[[ GIVEN RECORDS, beginning ]]
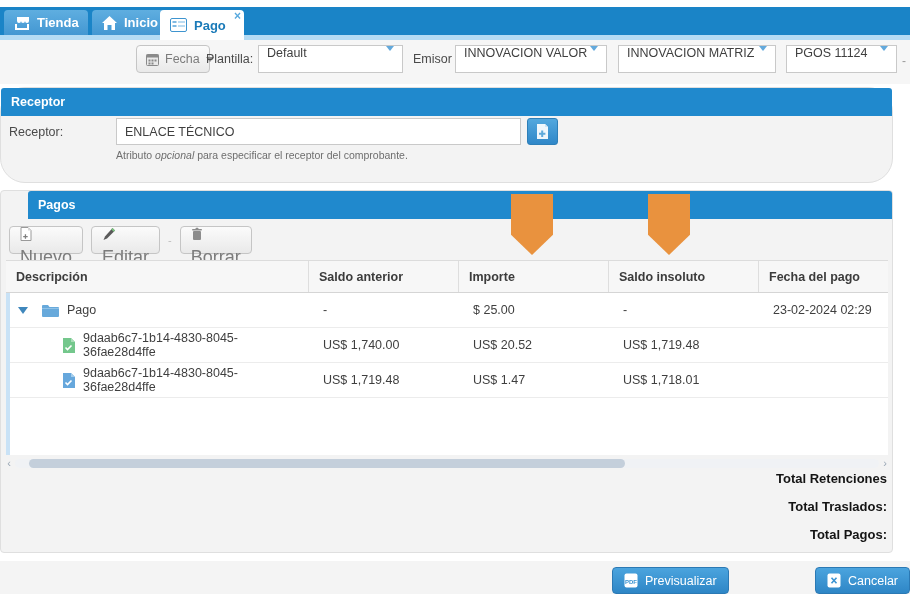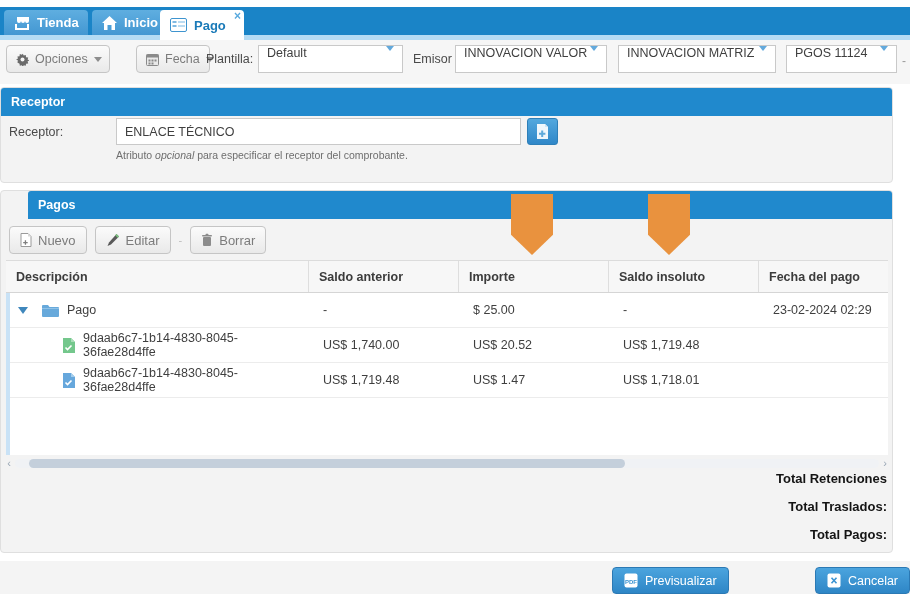--- a/index.html
+++ b/index.html
@@ -28,37 +28,37 @@
   .sel { position:absolute; top:5px; height:28px; background:#fff; border:1px solid #C9C9C9;
          display:flex; align-items:flex-start; justify-content:space-between; padding:0 8px;
          font-size:12.5px; color:#3F3F3F; cursor:pointer; }
   .tdash { position:absolute; top:14px; font-size:12px; color:#9a9a9a; }
 
   
   .panel { position:absolute; left:0; width:893px; background:#F3F3F3; border:1px solid #DFDFDF; border-radius:4px; }
   .panel-h { height:28px; background:#2089CD; border-radius:3px 3px 0 0; color:#fff;
              font-size:12.5px; font-weight:bold; display:flex; align-items:center; padding:0 10px; }
 
-  .receptor-panel { top:80px; height:96px; }
+  .receptor-panel { top:80px; height:96px;border-radius:25px; }
   .form-label { position:absolute; left:8px; top:37px; font-size:12.5px; color:#4A4A4A; }
   .receptor-input { position:absolute; left:115px; top:30px; width:405px; height:27px; border:1px solid #C9C9C9;
                     padding:0 8px; font-size:12.5px; color:#3F3F3F; font-family:inherit; background:#fff; }
   .addbtn { position:absolute; left:526px; top:30px; width:31px; height:27px; border:1px solid #2E7FB8; border-radius:3px;
             background:linear-gradient(#53A8DE,#2F87C8); display:flex; align-items:center; justify-content:center; cursor:pointer; }
   .helptext { position:absolute; left:115px; top:61px; font-size:10.5px; color:#6E6E6E; }
   .helptext i { font-style:italic; }
 
   .pagos-panel { top:183px; height:363px;padding-left:27px; }
   .marker { position:absolute; top:3px; width:42px; height:61px; background:#E9923E; z-index:5;
             clip-path:polygon(0 0,100% 0,100% 67%,50% 100%,0 67%); }
   .mk1 { left:510px; } .mk2 { left:647px; }
 
   .gridbtns { position:absolute; left:8px; top:35px; display:flex; align-items:center; gap:8px; }
   .gbtn { height:28px; border:1px solid #C5C5C5; border-radius:4px; background:linear-gradient(#FBFBFB,#E9E9E9);
-          color:#7C7C7C; font-size:13px; display:flex; align-items:center; gap:6px; padding:0 10px; cursor:pointer; }
+          color:#7C7C7C; font-size:18px; display:flex; gap:6px; padding:0 10px; cursor:pointer;flex-direction:column; }
   .gsep { color:#BDBDBD; font-size:11px; }
 
   .grid { position:absolute; left:5px; top:69px; width:882px; }
   .ghead { display:flex; height:33px; background:#F7F7F7; border-top:1px solid #DCDCDC; border-bottom:1px solid #D5D5D5;
            font-size:12.5px; font-weight:bold; color:#3C3C3C; }
   .ghead .c { display:flex; align-items:center; padding:0 10px; border-right:1px solid #DEDEDE; }
   .ghead .c:last-child { border-right:none; }
   .c1 { width:303px; } .c2 { width:150px; } .c3 { width:150px; } .c4 { width:150px; } .c5 { flex:1; }
   .gbody { background:#fff; height:162px; border-left:4px solid #C9E2F6; }
   .grow { display:flex; height:35px; border-bottom:1px solid #ECECEC; font-size:12.5px; color:#3F3F3F; cursor:pointer; }
@@ -120,30 +120,20 @@
           <rect x="8" y="3" width="7" height="2" fill="#BBDCF2"></rect>
           <rect x="2.5" y="7" width="4" height="2" fill="#7FB9E2"></rect>
           <rect x="8" y="7" width="7" height="2" fill="#BBDCF2"></rect>
         </svg>
     </span>
     <span>Pago</span>
     <span class="closex">×</span>
   </div>
 
   <div class="toolbar">
-    <div class="tbtn" style="left:6px; width:104px;">
-      <span>
-        <svg width="13" height="13" viewBox="0 0 13 13">
-            <path d="M6.5 0l1 2 2.2-.6.3 2.3 2.3.3-.6 2.2 2 1-2 1 .6 2.2-2.3.3-.3 2.3-2.2-.6-1 2-1-2-2.2.6-.3-2.3L.7 9.4l.6-2.2-2-1 2-1L.7 3 3 2.7 3.3.4 5.5 1z" transform="scale(.93) translate(.8 .8)" fill="#6B6B6B"></path>
-            <circle cx="6.5" cy="6.5" r="2" fill="#F6F6F6"></circle>
-          </svg>
-      </span>
-      <span>Opciones</span>
-      <span class="caret"></span>
-    </div>
 
     <div class="tbtn" style="left:136px; width:74px;">
       <span>
         <svg width="13" height="13" viewBox="0 0 13 13">
             <rect x="0.5" y="1.5" width="12" height="11" rx="1" fill="#E9E9E9" stroke="#8A8A8A"></rect>
             <rect x="0.5" y="1.5" width="12" height="3" fill="#8A8A8A"></rect>
             <rect x="2.5" y="6.5" width="2" height="2" fill="#8A8A8A"></rect>
             <rect x="5.5" y="6.5" width="2" height="2" fill="#8A8A8A"></rect>
             <rect x="8.5" y="6.5" width="2" height="2" fill="#8A8A8A"></rect>
             <rect x="2.5" y="9.5" width="2" height="2" fill="#8A8A8A"></rect>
[[ GIVEN RECORDS, end ]]
▸ **INSTRUCTIONS FOR THE TASK**: Copy out every line of the listing where the word "bottom" occurs.

▸ **ANSWER TO THIS PROBLEM**:
   .ghead { display:flex; height:33px; background:#F7F7F7; border-top:1px solid #DCDCDC; border-bottom:1px solid #D5D5D5;
   .grow { display:flex; height:35px; border-bottom:1px solid #ECECEC; font-size:12.5px; color:#3F3F3F; cursor:pointer; }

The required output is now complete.